Another Harvard Copycat
What's going on up in Cambridge? Is it something in the water? First Doris Kearns Goodwin, member of Harvard's Board of Overseers, gets caught borrowing from a book on the Kennedys. Then Alan Dershowitz, the Felix Frankfurter professor of law, is accused of excessive dependence on an earlier book about Israel. And now Charles J. Ogletree--the Jesse Climenko professor of law--has admitted on the Harvard University website that he, too, did a spot of plagiarism this year.
Only a spot, you understand, and "inadvertently," "under the pressure of meeting a deadline" for All Deliberate Speed: Reflections on the First Half-Century of Brown v. Board of Education (W.W. Norton: 2004). Along the way, three pages of Yale professor Jack M. Balkin's What Brown v. Board of Education Should Have Said (NYU Press: 2001) got stolen--or, rather, got "inserted in a draft section of the book by one of my assistants for the purpose of being reviewed, researched, and summarized by another research assistant." But that "second assistant then sent a revised draft to the publisher," forgetting to clean up the work of the previous assistant.
This is an explanation, I suppose, for how plagiarism can happen. But think about the worse thing the explanation reveals: Ogletree didn't plan to write All Deliberate Speed in the first place. His graduate assistants cobbled it together for him from other sources--and, as Ogletree puts it, "I was negligent in not overseeing more carefully the final product that carries my name."
That's a curious construction, but it
seems correct, in the end. Surely we reserve the term "authors" for people who write books--not people who create "final products that carry their name."

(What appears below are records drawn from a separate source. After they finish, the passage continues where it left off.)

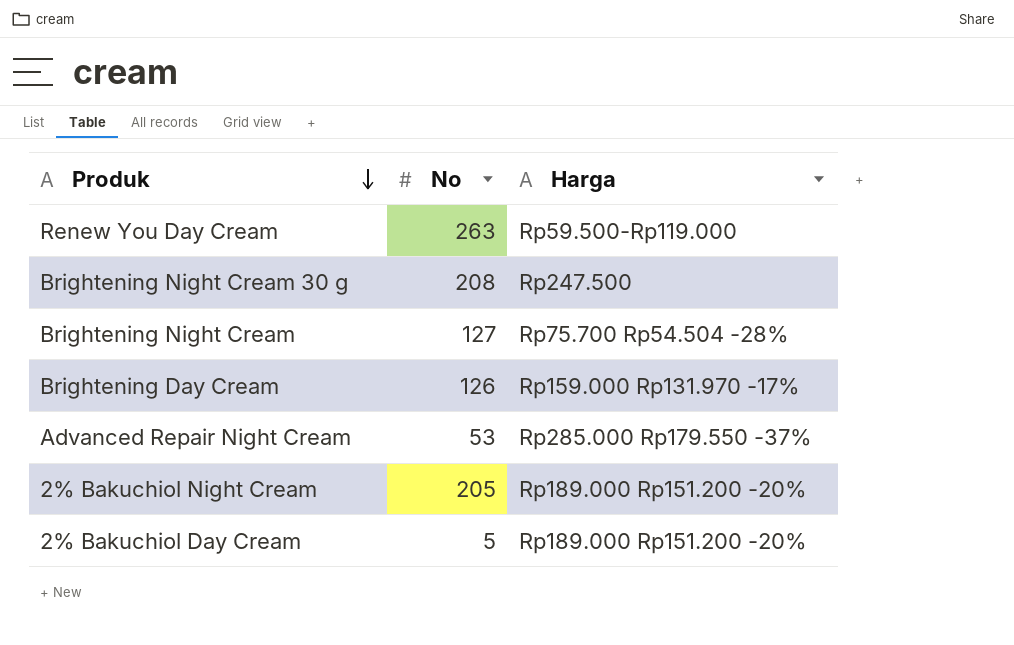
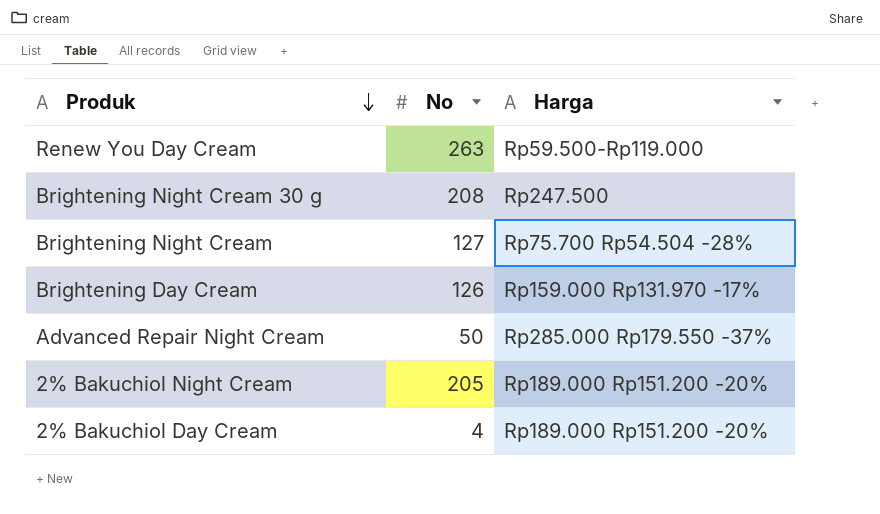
Advanced Repair Night Cream | No: 53 -> 50
2% Bakuchiol Day Cream | No: 5 -> 4

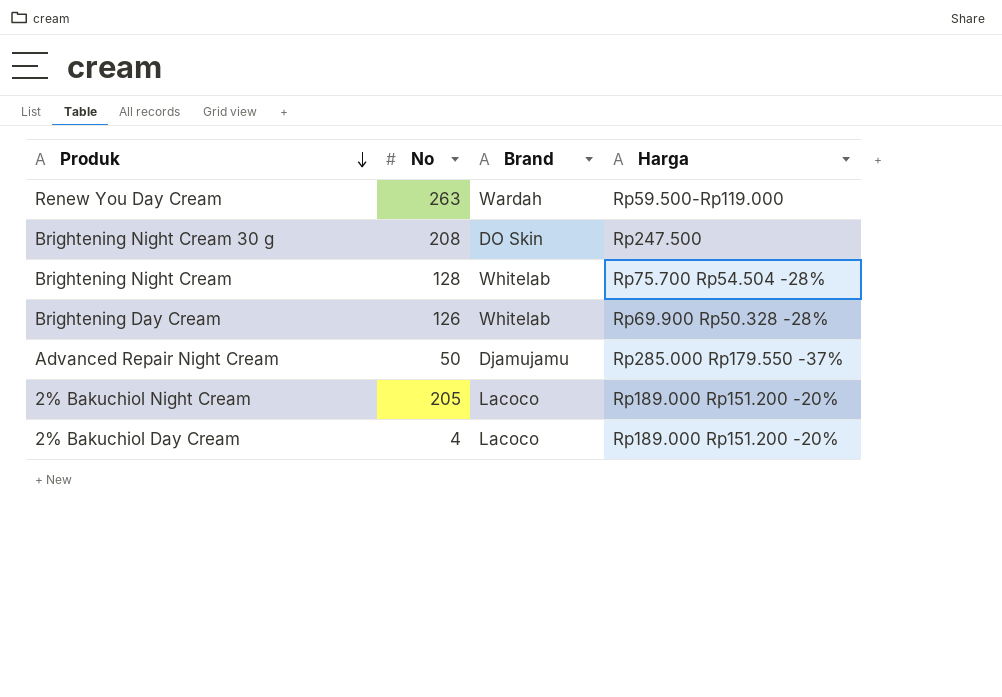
column Brand | position: none -> 3
Brightening Night Cream | No: 127 -> 128
Brightening Day Cream | Harga: Rp159.000 Rp131.970 -17% -> Rp69.900 Rp50.328 -28%

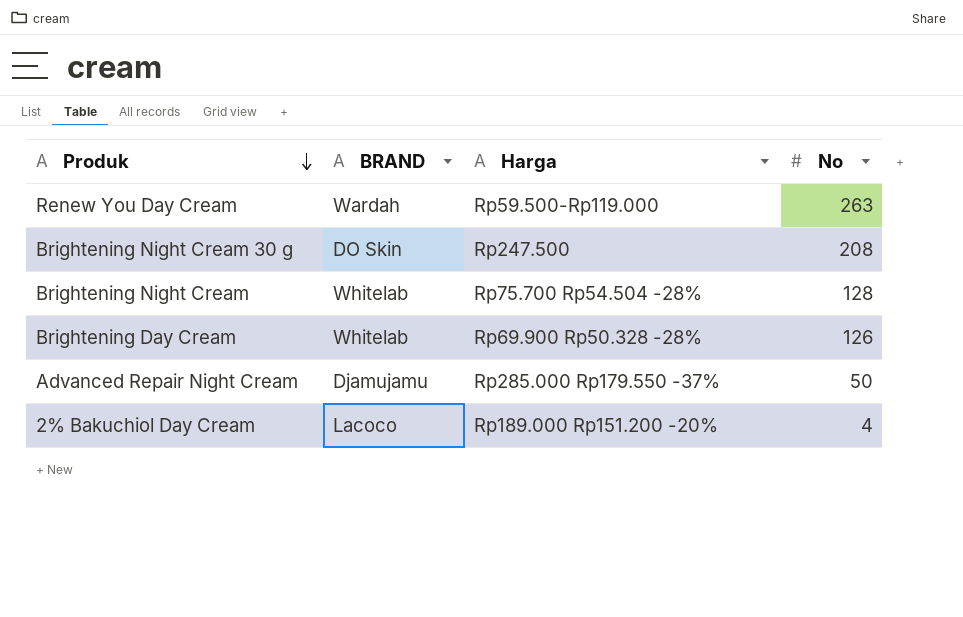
column name: Brand -> BRAND
column No | position: 2 -> 4
row 2% Bakuchiol Night Cream: 205 | Lacoco | Rp189.000 Rp151.200 -20% -> none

WHEN DID THIS BECOME the way that a Harvard faculty member produces a book? There are easy ironies in any story of professorial plagiarism, of course. In Writing with Sources, a guide for Harvard's composition students dug up by Slate magazine during the Goodwin scandal, Ogletree's time pressure is explicitly rejected as an excuse: "Most often . . . the plagiarist has started out with good intentions but hasn't left enough time to do the reading and thinking that the assignment requires, has become desperate, and just wants the whole thing done with."
So, too, this week's back-to-school issue of the Harvard Law School's official newsletter, the HLS Adviser, notes: "The Administrative Board wishes to call the attention of all students to (1) materials on plagiarism and collaboration appearing on p. 223 of this year's HLS Catalog, and (2) the information on discipline on p. 231 of the Catalog"--where the claim of inadvertence that Ogletree makes is declared an insufficient defense.

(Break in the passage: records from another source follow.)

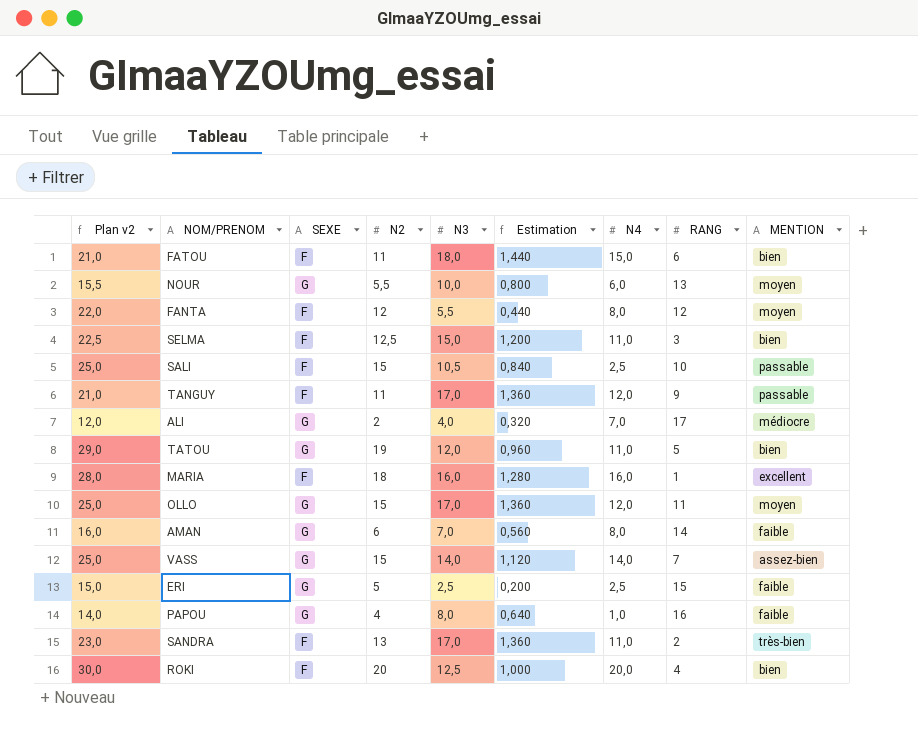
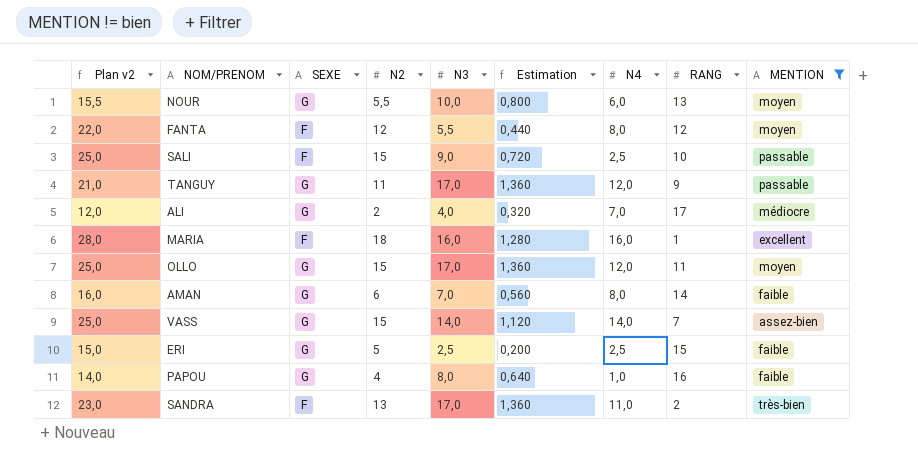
filter: none -> MENTION != bien
SALI | N3: 10,5 -> 9,0
SALI | Estimation: 0,840 -> 0,720
TANGUY | SEXE: F -> G

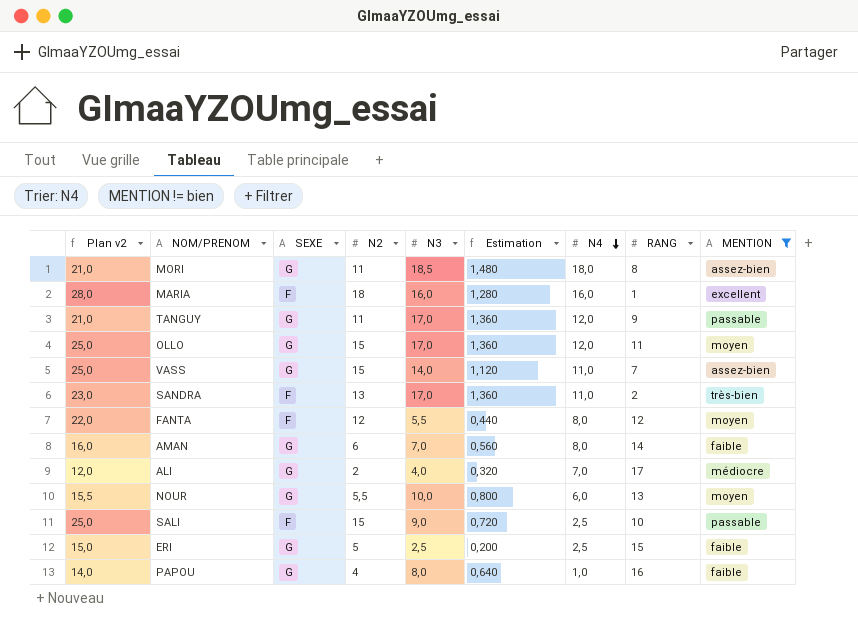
row order: none -> N4 descending
row MORI: none -> 21,0 | G | 11 | 18,5 | 1,480 | 18,0 | 8 | assez-bien
VASS | N4: 14,0 -> 11,0

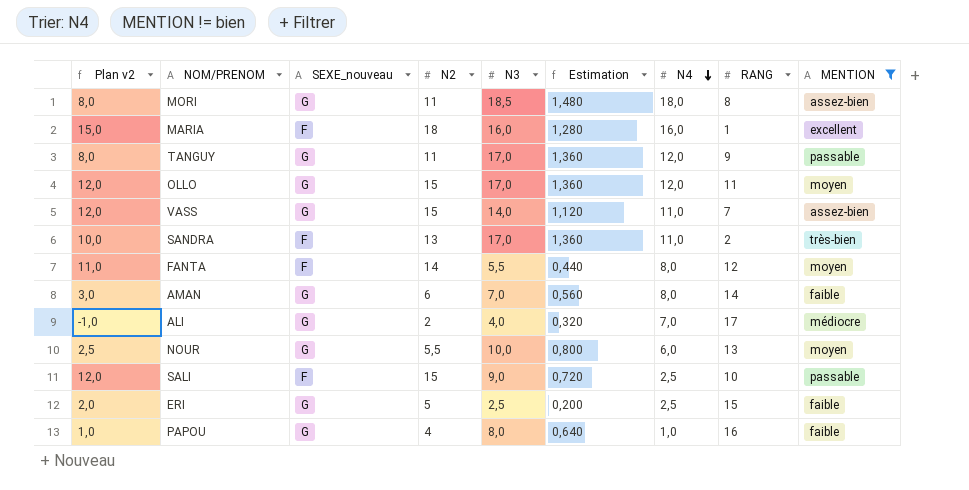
column Plan v2 | formula: [N2] + 10 -> [N2] - 3
column name: SEXE -> SEXE_nouveau
FANTA | N2: 12 -> 14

BUT IRONIC as this all may be--a nest of unpunished plagiarists solemnly warning their students about the penalties for plagiarism--I find the pseudo-production of All Deliberate Speed more disturbing. Ogletree's assistants pasted together material from other books, then swept through the assembled text rewriting, editing, paraphrasing, and summarizing as they went. They got caught because they missed a passage, but what's wrong isn't the part they missed. It's the whole procedure.